There was something almost storybook about Cy’s birth and his father’s death, so closely were they allied. Reeda spoke of the matter in sweeping, tale-mongerish tones to him, using words like ‘deceased’ and ‘destined’ and nodding her head with a deep expression on her face – her face in those moments was an etched region where significance and yarn and solemnity combined and understood the fates, the gods, the loving, brackish, tossed-together and torn-asunder human heart. With that face alone she could give credence to the fairytale correlation of suffering and joy, of gain and loss, of life and death. As if all meaningful events and altered fortunes took place together and on celebration days to justify a star-crossed calendar. As if Cyril Parks from the very moment of his mortuary nativity was destined to find that out. Fires on Easter Sunday, funerals on April the first or anniversaries, the events would come and seem greater for their timing than they would have otherwise. Thus, it went beyond his mother’s old-timey, rhymey tongue, throughout the winding streets and cheap hotel porches, past the Methodist churches, the seaside enterprises, the public houses, the novelty stages and the fishing factories; small troubles loomed large, were given generous lip-service, yarns were daily fare, luck was just another word for happiness, tragedy became a strand of time that wove itself into the ordinary folklore stitching of Morecambe Bay’s history. And if you wanted, you could catch it all in allegories and pictures, memories and scriptures, in facial expressions and human productions. It was an anecdotal sort of town.

 

 

A solution to the problem of the bloody basins did present itself, the week of Mrs Baxter’s potted shrimp that June.

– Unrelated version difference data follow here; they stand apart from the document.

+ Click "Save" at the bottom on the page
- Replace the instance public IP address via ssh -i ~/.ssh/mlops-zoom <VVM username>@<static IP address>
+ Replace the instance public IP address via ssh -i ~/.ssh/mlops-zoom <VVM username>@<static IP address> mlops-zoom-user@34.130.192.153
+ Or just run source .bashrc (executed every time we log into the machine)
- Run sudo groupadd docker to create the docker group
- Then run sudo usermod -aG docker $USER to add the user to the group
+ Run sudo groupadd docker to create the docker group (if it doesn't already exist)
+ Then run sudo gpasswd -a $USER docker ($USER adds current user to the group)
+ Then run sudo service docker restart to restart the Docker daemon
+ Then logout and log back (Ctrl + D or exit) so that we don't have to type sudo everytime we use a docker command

One day, while he looked down into the discharge bucket he was carrying, a small miracle occurred. He had of course looked down, being of an eternally curious and vitiating disposition. Blood and bleach swill had made patterns in the bowl as he carried it out to the washroom where he was to rinse the container in the big Burbridge sink. There, in distressed shades of red, was a man on a boat far out to sea, far out for the waves were tall, and he waving. At least a stream of blood masquerading as an arm was waving. Cy held very still, and for a brief moment his eyes saw a journey played out of a man to the sailors’ famed Elysium. Cradled within its mucus, red shapes appeared like spilled ink on a blotter, to form an accidental painting, except the shapes were never-setting, they continued moving and in a moment the image changed and was reformed. The boat became a seagull with crooked wings, which then became a blooming flower, which then became the turret of a castle. He moved the basin in a circle, like Gypsy Alva the fortune teller in the Curiosity Arcade rotating upturned cups to charm the tea leaves from which she would divine a life. Blood down the side of the basin wall was all at once like the distant shallow mountains unflattening the bay’s horizon. Then to the other side of the bowl the blood spun, there was another mass of red land, unrecognizable, until the ruddy wash came around once more to recreate the Westmorland mountains yonder.